### PROVIDED MATERIAL

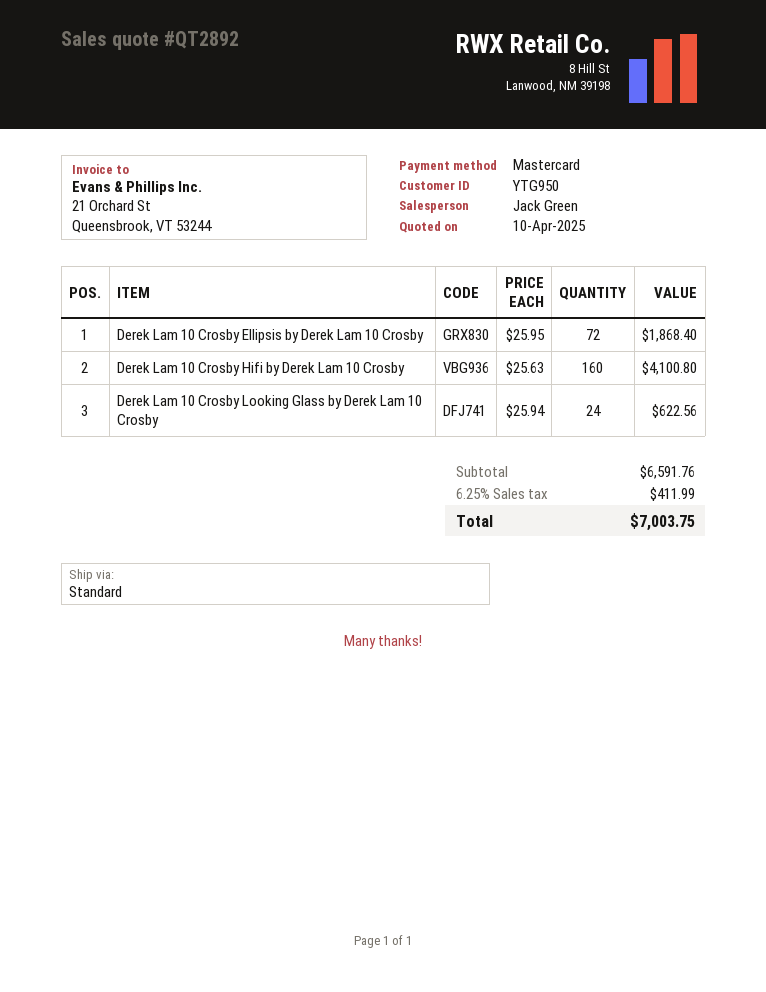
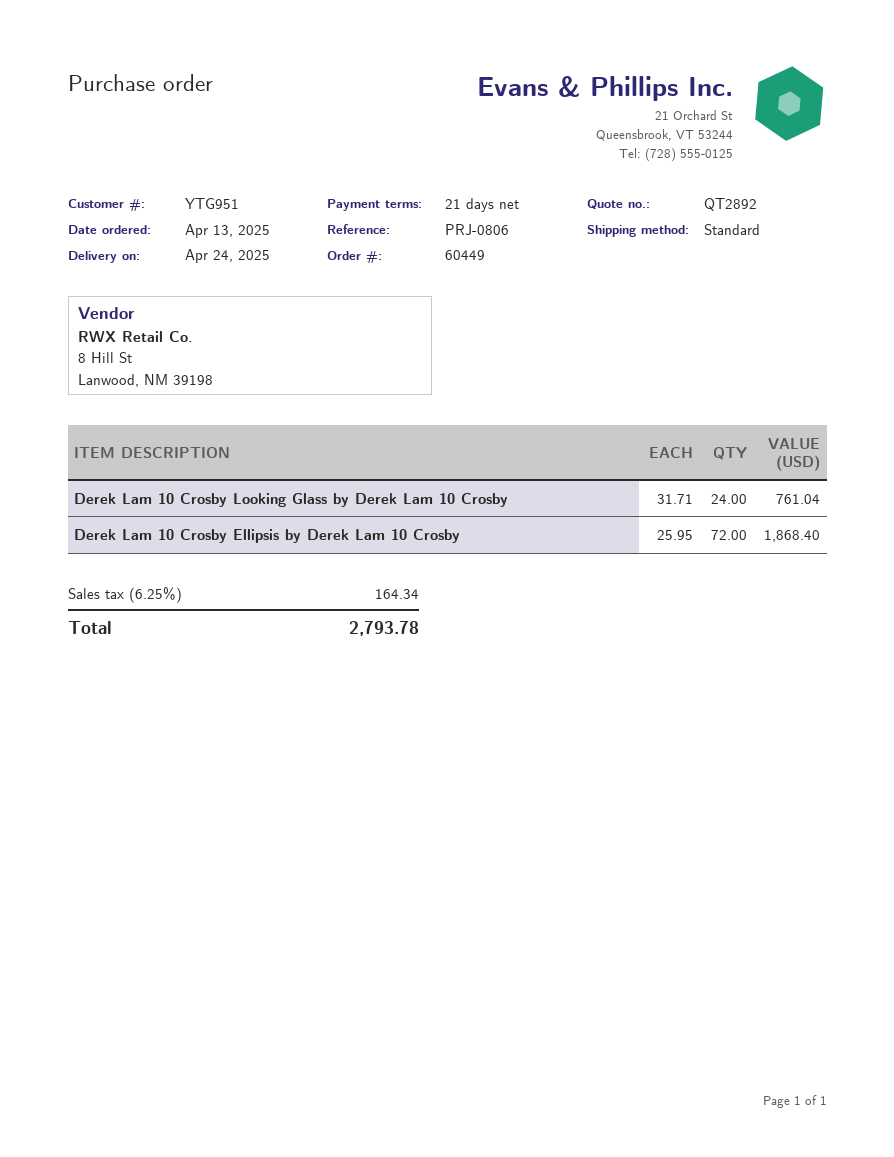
customer number: YTG950 -> YTG951
Derek Lam 10 Crosby Hifi by Derek Lam 10 Crosby: 160 x 25.63 = 4100.80 -> none
Derek Lam 10 Crosby Looking Glass by Derek Lam 10 Crosby: 24 x 25.94 = 622.56 -> 24 x 31.71 = 761.04
tax: 6.25% = 411.99 -> 6.25% = 164.34
total: 7003.75 -> 2793.78

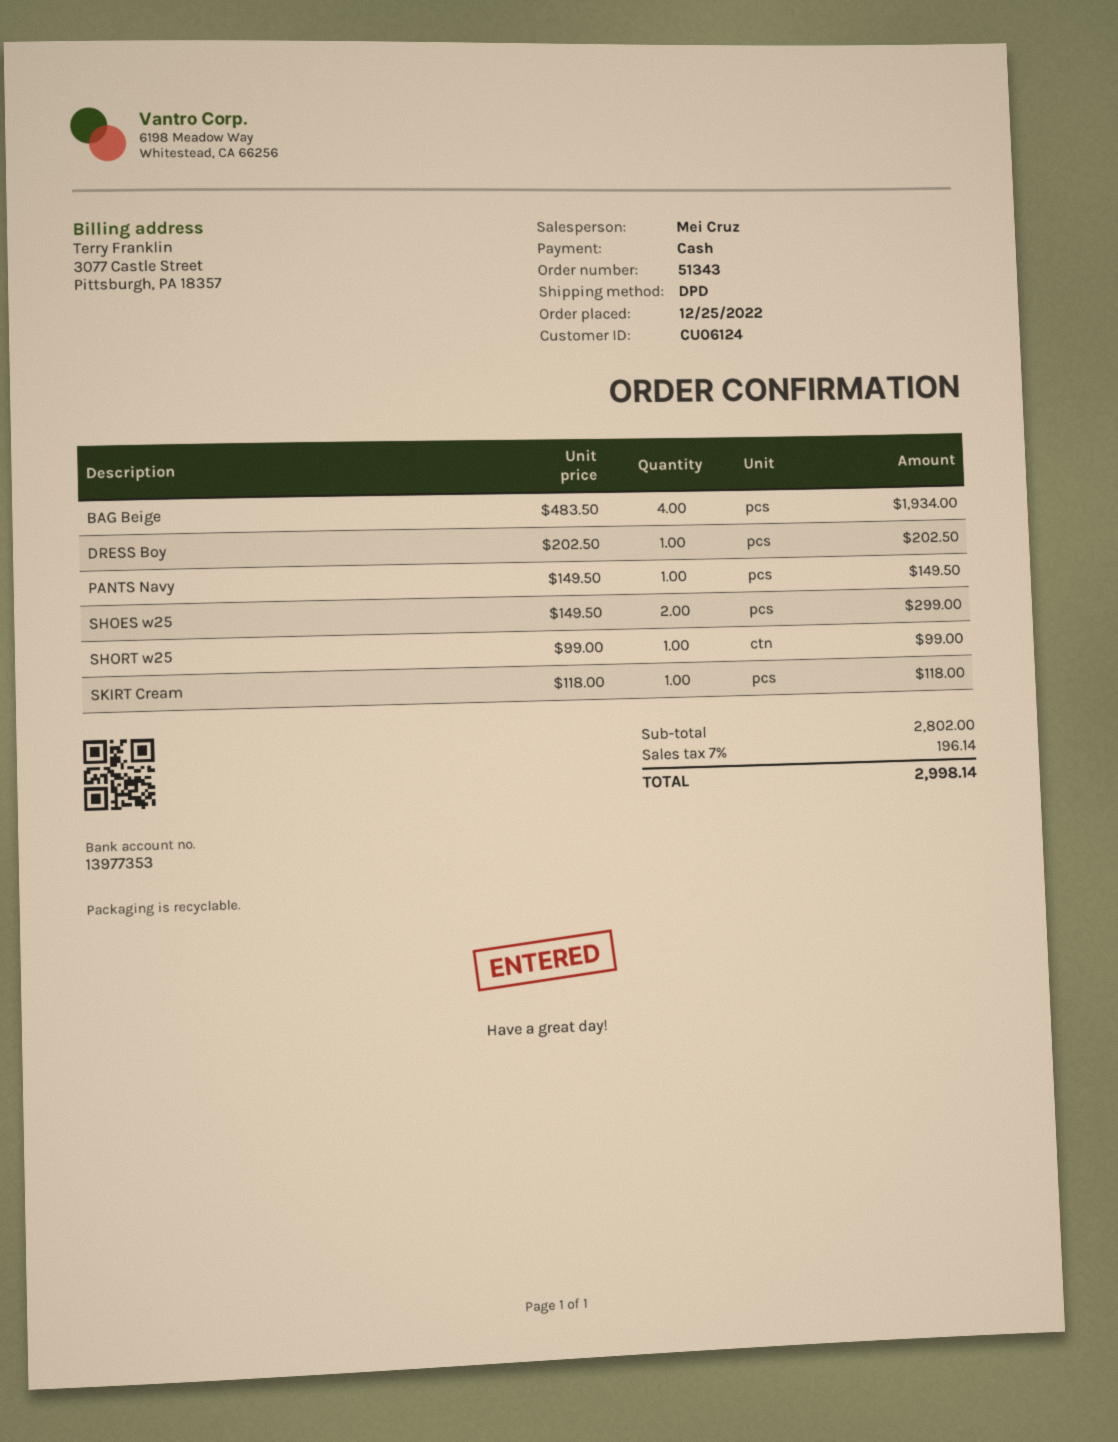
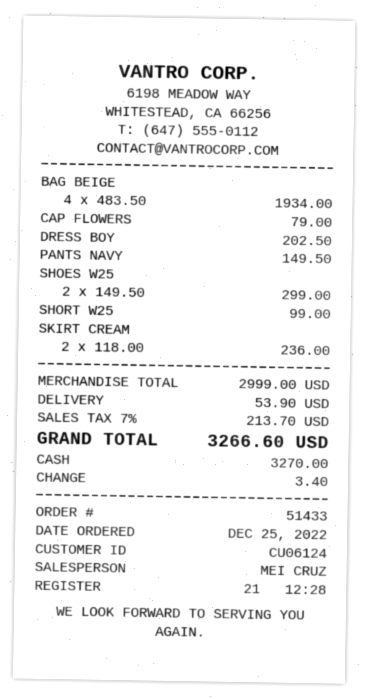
order number: 51343 -> 51433
SKIRT Cream: 1 x 118.00 = 118.00 -> 2 x 118.00 = 236.00
CAP FLOWERS: none -> 1 x 79.00 = 79.00
subtotal: 2802.00 -> 2999.00
shipping: none -> 53.90
tax: 7% = 196.14 -> 7% = 213.70
total: 2998.14 -> 3266.60

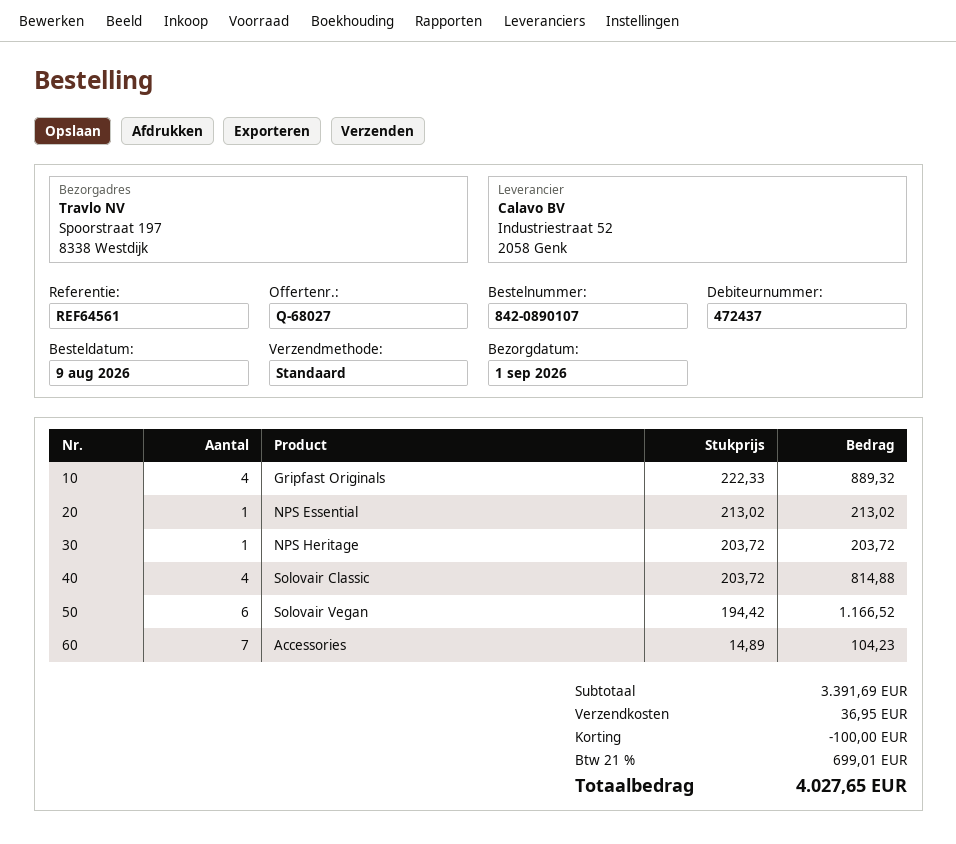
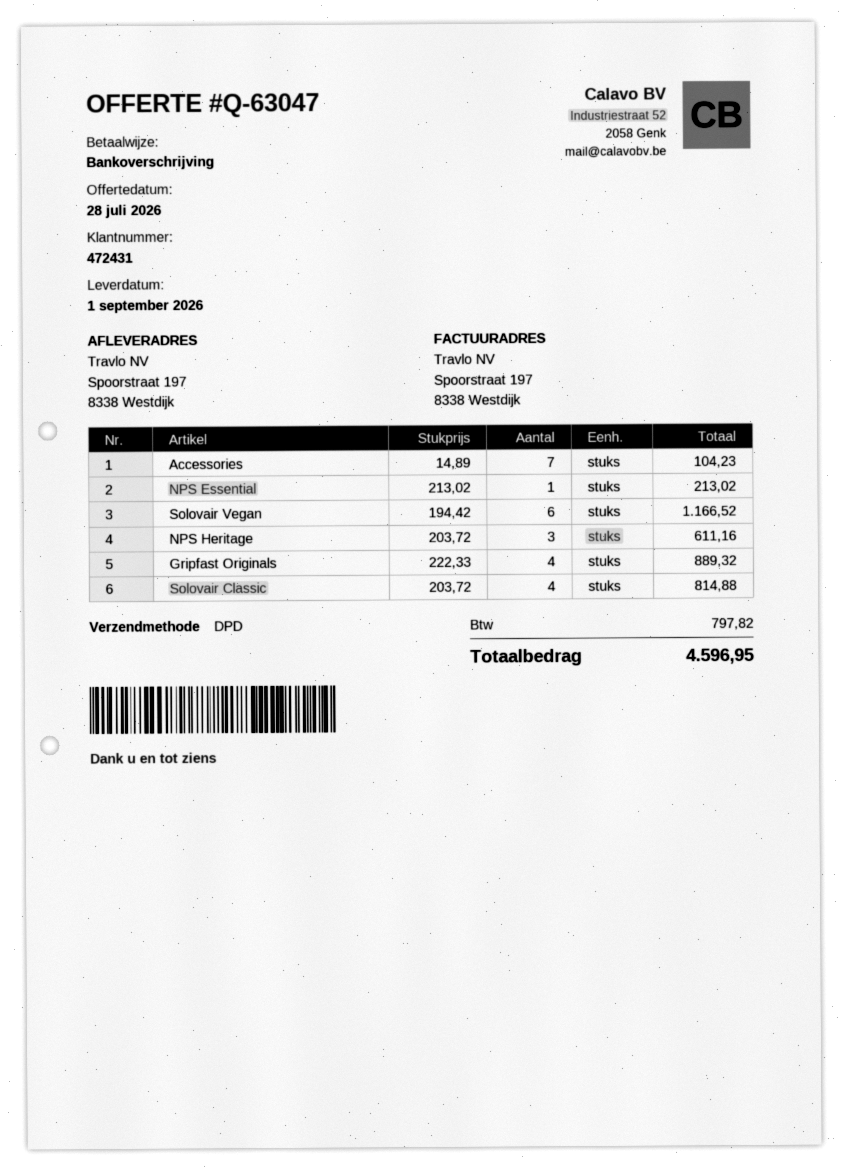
quote number: Q-68027 -> Q-63047
customer number: 472437 -> 472431
shipping method: standard -> DPD
NPS Heritage: 1 x 203.72 = 203.72 -> 3 x 203.72 = 611.16
discount: 100.00 -> none
shipping: 36.95 -> none
tax: 699.01 -> 797.82
total: 4027.65 -> 4596.95

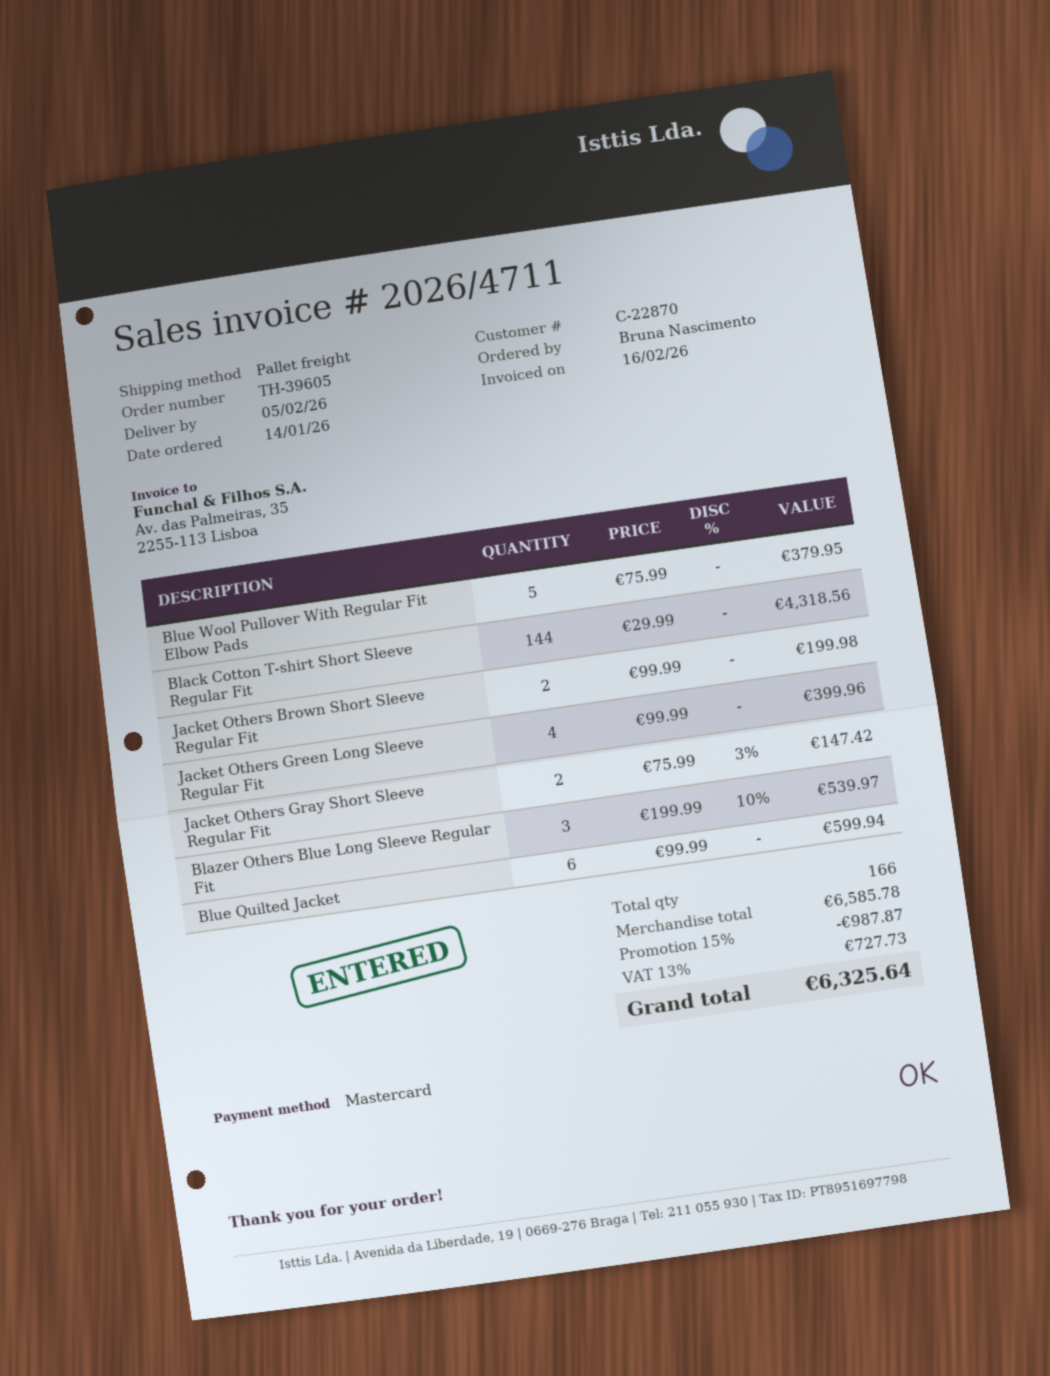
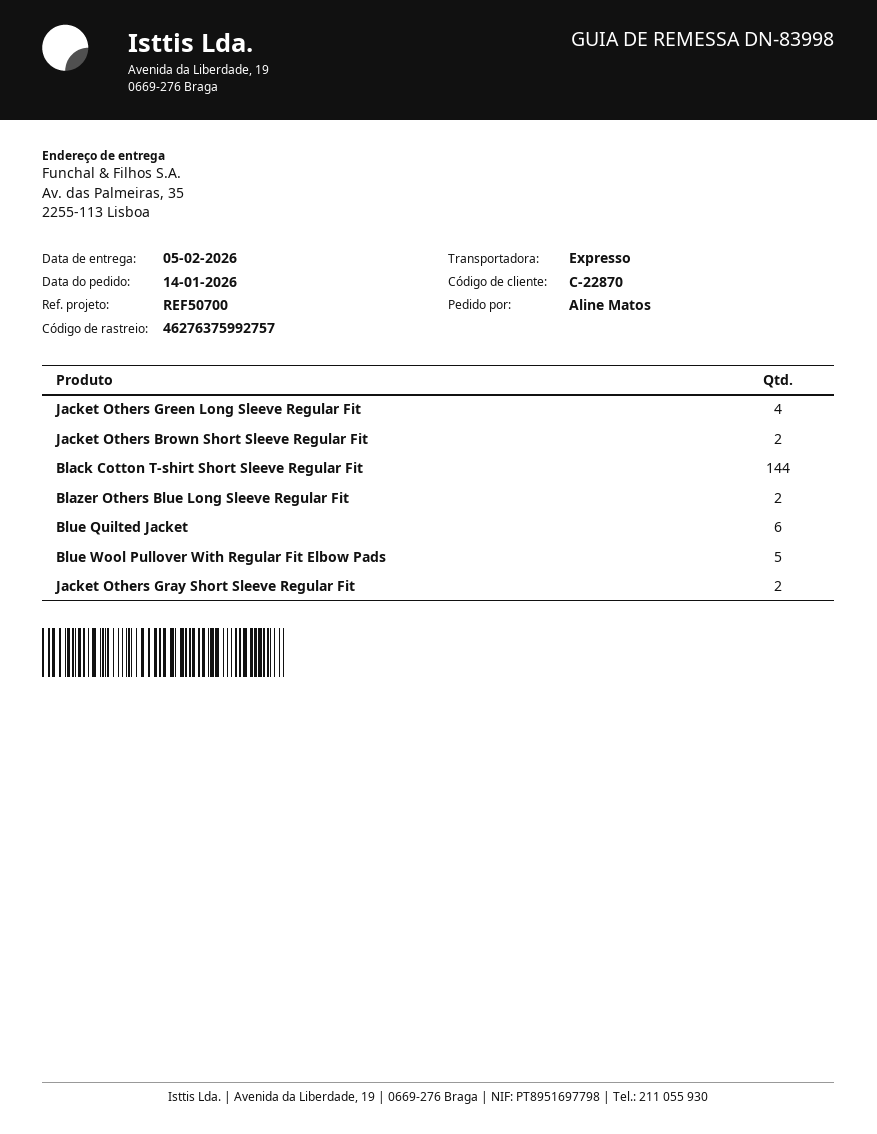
ordered by: Bruna Nascimento -> Aline Matos
shipping method: pallet freight -> express
Blazer Others Blue Long Sleeve Regular Fit: 3 -> 2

######

Without the pictures, retype exactly the lines from the one that holds "shipping: 36.95 -> none" to the last line of the data above, both of them included.

shipping: 36.95 -> none
tax: 699.01 -> 797.82
total: 4027.65 -> 4596.95

ordered by: Bruna Nascimento -> Aline Matos
shipping method: pallet freight -> express
Blazer Others Blue Long Sleeve Regular Fit: 3 -> 2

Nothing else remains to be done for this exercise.